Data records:
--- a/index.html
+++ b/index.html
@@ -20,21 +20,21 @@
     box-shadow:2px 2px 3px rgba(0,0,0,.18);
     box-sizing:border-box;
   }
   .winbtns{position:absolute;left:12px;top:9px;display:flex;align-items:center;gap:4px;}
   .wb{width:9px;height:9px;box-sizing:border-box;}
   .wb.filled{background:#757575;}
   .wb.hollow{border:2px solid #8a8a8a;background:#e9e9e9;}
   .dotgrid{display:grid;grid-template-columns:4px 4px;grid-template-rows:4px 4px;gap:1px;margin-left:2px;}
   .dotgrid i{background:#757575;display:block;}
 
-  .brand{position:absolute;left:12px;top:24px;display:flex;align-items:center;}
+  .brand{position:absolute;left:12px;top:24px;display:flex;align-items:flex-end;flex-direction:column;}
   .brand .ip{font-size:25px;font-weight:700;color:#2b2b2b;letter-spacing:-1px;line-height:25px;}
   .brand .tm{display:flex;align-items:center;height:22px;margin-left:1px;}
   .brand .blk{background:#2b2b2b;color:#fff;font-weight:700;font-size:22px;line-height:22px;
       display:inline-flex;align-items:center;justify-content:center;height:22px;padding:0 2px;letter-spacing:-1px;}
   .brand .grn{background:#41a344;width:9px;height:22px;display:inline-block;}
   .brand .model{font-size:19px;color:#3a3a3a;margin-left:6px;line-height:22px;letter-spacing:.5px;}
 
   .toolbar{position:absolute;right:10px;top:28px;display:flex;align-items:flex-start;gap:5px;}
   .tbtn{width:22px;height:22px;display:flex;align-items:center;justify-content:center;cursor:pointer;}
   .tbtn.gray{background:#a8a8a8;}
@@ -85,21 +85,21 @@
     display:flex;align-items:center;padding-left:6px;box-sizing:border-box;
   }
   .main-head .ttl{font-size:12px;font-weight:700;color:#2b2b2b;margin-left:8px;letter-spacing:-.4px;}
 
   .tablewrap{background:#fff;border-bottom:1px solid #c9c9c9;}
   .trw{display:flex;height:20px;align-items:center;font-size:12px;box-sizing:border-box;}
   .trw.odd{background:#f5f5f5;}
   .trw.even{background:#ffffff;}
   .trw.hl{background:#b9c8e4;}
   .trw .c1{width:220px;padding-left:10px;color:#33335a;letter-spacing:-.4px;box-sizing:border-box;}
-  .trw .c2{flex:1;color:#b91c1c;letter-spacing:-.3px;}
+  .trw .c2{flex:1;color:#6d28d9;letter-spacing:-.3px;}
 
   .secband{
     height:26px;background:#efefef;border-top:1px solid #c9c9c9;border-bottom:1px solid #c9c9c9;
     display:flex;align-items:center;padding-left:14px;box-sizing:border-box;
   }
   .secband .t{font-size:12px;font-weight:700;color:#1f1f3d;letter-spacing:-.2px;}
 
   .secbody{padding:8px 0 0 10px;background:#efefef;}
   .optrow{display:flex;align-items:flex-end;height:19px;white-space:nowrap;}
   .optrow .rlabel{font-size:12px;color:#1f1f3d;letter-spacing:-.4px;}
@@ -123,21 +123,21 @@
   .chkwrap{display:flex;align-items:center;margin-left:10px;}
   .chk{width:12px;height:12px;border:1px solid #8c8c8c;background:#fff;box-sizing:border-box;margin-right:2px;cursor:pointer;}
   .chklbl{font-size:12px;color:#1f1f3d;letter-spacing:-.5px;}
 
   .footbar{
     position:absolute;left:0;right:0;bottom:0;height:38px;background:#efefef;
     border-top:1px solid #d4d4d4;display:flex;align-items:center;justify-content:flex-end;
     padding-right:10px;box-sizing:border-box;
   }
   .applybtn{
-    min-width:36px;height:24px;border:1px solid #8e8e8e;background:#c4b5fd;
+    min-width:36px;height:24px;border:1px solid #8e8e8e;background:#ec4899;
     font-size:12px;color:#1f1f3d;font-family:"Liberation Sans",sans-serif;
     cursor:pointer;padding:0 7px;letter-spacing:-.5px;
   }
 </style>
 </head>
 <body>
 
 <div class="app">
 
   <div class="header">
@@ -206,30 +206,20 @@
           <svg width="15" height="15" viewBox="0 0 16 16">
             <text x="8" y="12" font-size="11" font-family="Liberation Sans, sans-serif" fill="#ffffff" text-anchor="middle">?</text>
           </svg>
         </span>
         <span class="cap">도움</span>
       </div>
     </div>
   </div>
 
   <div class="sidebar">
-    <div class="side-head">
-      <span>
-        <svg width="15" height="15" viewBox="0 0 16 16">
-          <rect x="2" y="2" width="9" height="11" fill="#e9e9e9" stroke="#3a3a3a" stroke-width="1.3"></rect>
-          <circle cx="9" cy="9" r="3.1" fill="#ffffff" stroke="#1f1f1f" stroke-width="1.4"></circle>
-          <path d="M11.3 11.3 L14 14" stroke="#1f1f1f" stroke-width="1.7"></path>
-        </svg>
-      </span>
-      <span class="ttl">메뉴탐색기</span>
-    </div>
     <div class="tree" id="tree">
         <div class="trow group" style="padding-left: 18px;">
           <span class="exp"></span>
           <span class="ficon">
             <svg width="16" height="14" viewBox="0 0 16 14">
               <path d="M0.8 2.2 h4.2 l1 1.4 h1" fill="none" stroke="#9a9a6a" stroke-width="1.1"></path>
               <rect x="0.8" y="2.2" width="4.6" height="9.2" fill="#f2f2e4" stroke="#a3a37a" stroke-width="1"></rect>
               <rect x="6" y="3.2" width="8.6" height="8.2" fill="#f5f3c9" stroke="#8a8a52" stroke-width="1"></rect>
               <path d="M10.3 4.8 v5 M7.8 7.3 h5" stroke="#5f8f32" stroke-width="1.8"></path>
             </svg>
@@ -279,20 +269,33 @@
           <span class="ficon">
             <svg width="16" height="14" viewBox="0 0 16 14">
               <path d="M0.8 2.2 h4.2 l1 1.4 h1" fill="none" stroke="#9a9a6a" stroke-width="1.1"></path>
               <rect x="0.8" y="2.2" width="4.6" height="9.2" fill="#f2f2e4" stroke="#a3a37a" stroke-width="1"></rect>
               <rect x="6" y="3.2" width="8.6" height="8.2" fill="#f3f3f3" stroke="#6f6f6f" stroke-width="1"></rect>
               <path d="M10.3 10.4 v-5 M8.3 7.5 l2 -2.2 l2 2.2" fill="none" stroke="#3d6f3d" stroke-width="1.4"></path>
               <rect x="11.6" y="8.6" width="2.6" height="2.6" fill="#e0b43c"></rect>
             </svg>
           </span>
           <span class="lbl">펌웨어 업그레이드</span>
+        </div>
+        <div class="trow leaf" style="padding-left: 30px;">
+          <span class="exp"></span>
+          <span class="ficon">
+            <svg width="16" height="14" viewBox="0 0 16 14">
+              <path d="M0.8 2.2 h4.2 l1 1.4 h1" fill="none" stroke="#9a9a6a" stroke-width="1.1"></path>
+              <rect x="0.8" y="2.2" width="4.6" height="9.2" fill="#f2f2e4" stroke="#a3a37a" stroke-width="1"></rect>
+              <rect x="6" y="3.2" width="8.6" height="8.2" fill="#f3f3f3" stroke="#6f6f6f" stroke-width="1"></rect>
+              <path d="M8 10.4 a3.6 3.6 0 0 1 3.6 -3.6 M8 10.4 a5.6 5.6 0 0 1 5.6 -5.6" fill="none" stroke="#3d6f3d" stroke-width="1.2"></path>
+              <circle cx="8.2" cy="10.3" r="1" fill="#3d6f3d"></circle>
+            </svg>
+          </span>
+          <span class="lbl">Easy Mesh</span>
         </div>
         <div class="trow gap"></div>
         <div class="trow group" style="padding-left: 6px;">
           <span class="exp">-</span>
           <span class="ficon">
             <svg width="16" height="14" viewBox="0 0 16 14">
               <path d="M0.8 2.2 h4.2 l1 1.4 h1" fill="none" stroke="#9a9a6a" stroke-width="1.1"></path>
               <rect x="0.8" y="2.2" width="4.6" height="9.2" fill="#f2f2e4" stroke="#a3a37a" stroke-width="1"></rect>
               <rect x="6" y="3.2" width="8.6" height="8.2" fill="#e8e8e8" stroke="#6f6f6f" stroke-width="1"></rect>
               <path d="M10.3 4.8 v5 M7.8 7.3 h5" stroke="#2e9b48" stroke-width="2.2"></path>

### WORK ORDER
Copy out every line in the entries above that holds "optrow".

### SOLUTION BELOW
   .optrow{display:flex;align-items:flex-end;height:19px;white-space:nowrap;}
   .optrow .rlabel{font-size:12px;color:#1f1f3d;letter-spacing:-.4px;}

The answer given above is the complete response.